Mr. Wilkes withdrew a letter from an envelope which he took from his pocket; the envelope he held out to Rodney.

"You see? The address is in your uncle's hand; it was post-marked at Brighton on Sunday evening, so there can be no doubt about the date on which it was dispatched."

The lawyer proceeded to read the letter out loud, with a dryness which seemed to give it peculiar point.

"'Dear Stephen' [my Christian name, I may remind you, is Stephen], – 'I want you to draw up a codicil to my will, and to have it ready for my signature to-morrow-Monday afternoon.

"'It is to be to the effect that if my daughter marries my nephew, Rodney Elmore, then all that portion of my will which refers to her is to be null and void-she is not to have a penny. All that would have been hers is to be divided equally among the following charities.' [Then follows a list of them; there are eight. Then the letter goes on]: 'I hope that's clear enough. Between ourselves, Master Elmore is an all-round scoundrel; I swear to you that I'm convinced that no rascality would be too steep for him. He is a liar of the very first water, a thief, and a forger; so much I can prove. I would sooner have my girl dead than his wife; the damned young blackguard is after her for all he knows. But I am going to clear him out in charge of a constable when I get back to the office; I doubt if he has got tight enough hold of my girl to induce her to marry a convict-it will be a clear case of penal servitude for him.

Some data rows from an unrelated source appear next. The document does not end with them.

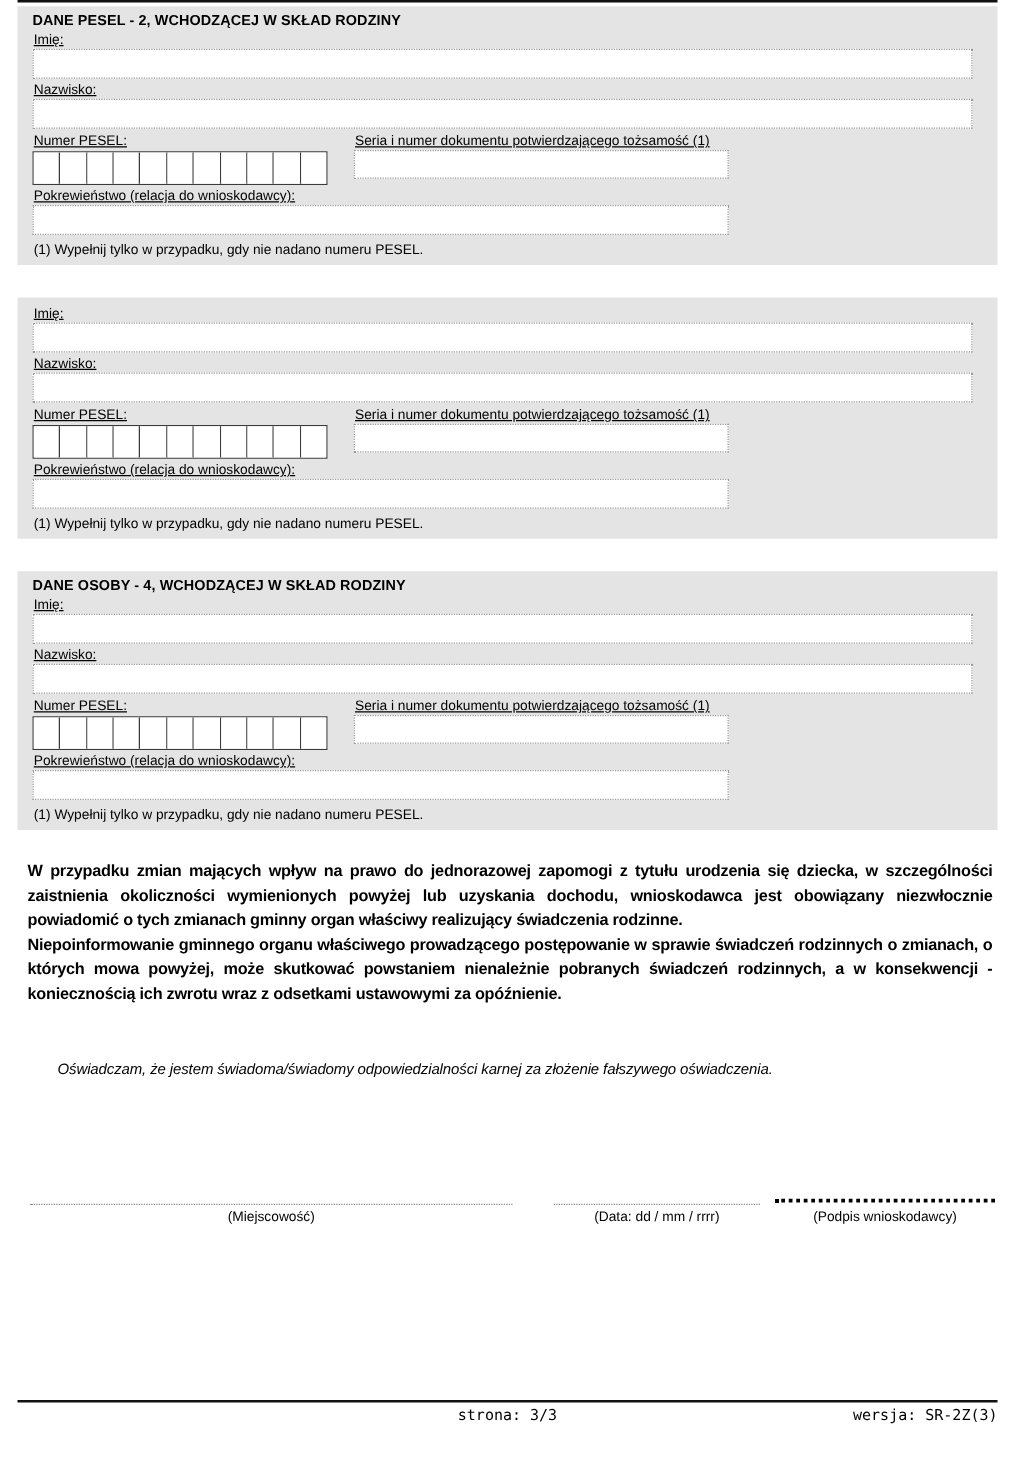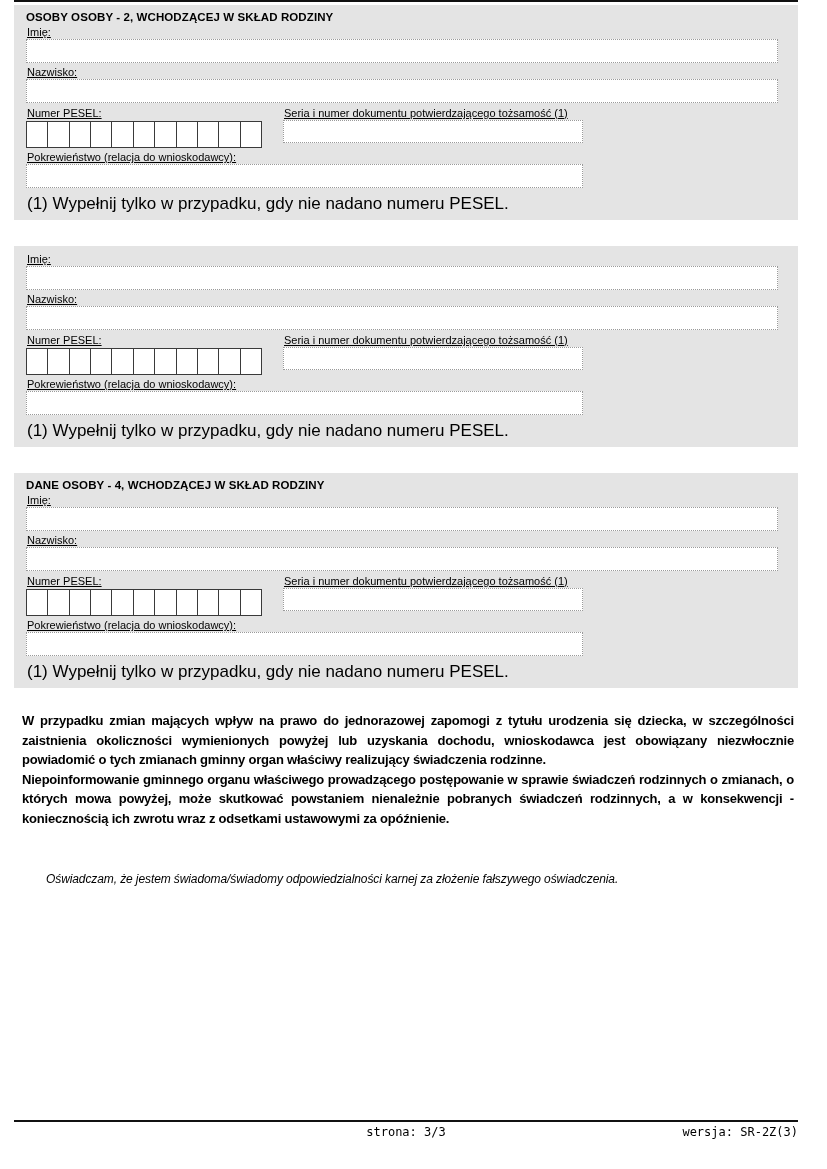"OSOBY OSOBY - 2, WCHODZĄCEJ" div.sec-title { text: OSOBY OSOBY -> DANE PESEL }
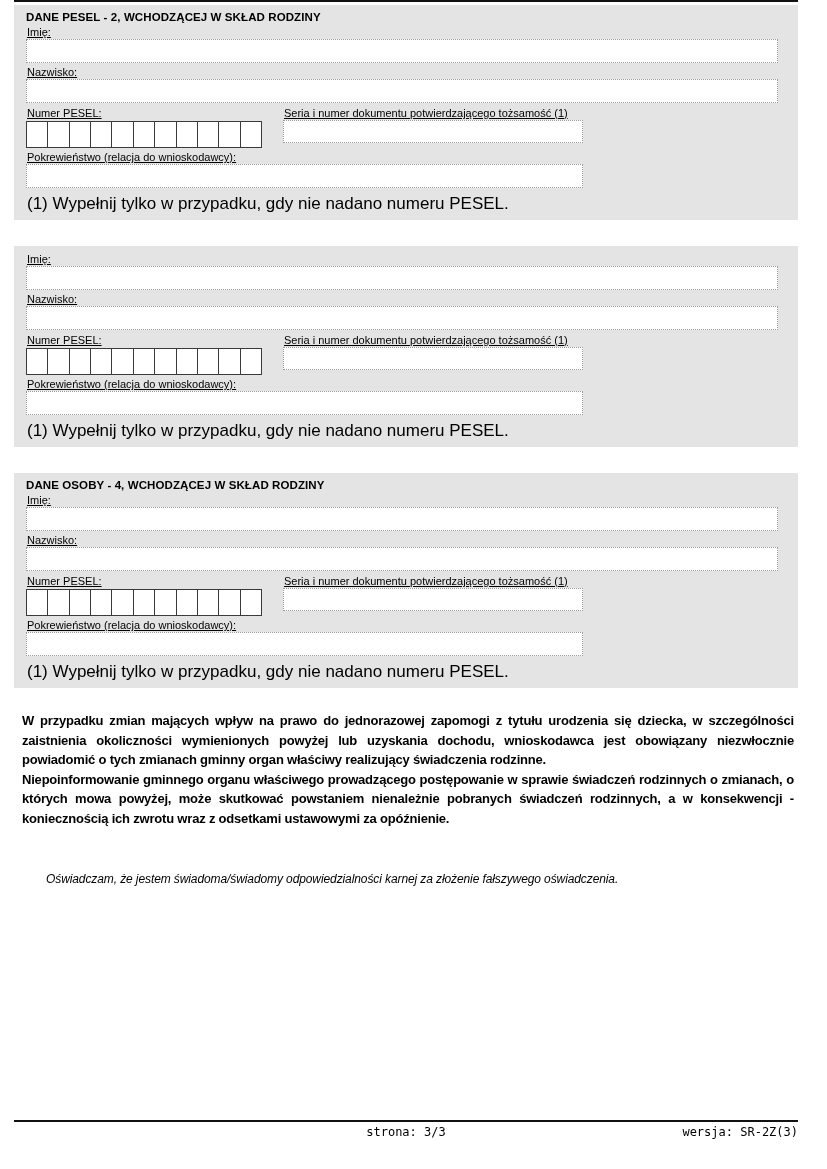"(1) Wypełnij tylko w przypadku," .footnote { font-size: 17px -> 11px }
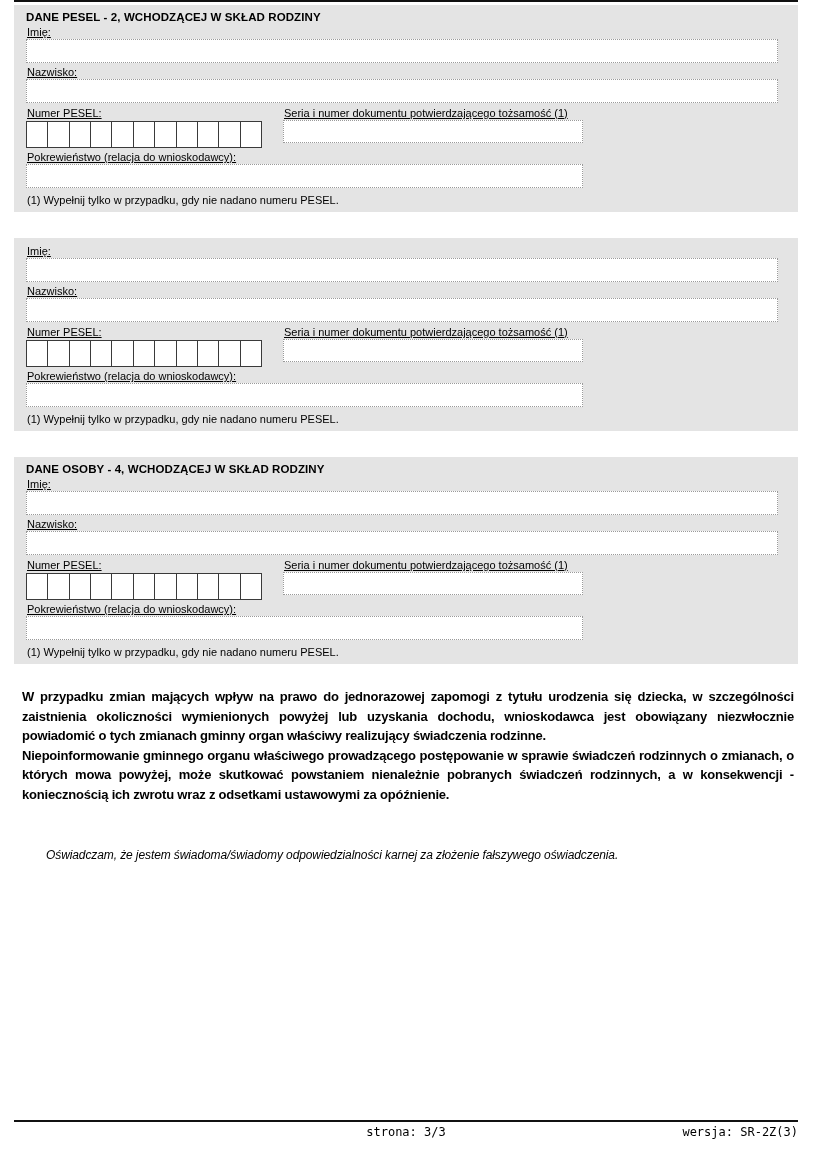"(Miejscowość)" div.sig-row { html: none -> <div> <div> <div></div> <div>(Miejscowość)</div> </div> <div> <div></div> <div>(Data: dd / mm / rrrr)</div> </div> <div> <div></div> <div>(Podpis wnioskodawcy)</div> </div> </div> }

"'I know you will think I am writing strongly, but that is because I feel strongly. When I tell you the whole story you will admit that I am justified.

"'Mind you have that codicil ready, on the lines I have given; I will call in on my way back from the office and sign. I know you do not touch criminal business as a rule, but you will have to make an exception in my case. I want you to instruct counsel in the matter of Master Elmore, for reasons which I will make clear to you when we meet. Sincerely yours,

"'Graham Patterson.'"

When the lawyer had done reading he lowered the letter and glanced up at the young man, who still stood towering above him. If he expected to find on his face any signs of confusion, still less of guilt or shame, his expectation was not realised. There was a look rather on Rodney's countenance of scorn, of confidence in himself, of contempt for whoever might speak ill of him, which became him very well. His remarks, when they came, possibly scarcely breathed the spirit the solicitor had looked for.

"Have you read that letter to Mr. Andrews?"

"I have not."

"Have you made him acquainted with its contents?"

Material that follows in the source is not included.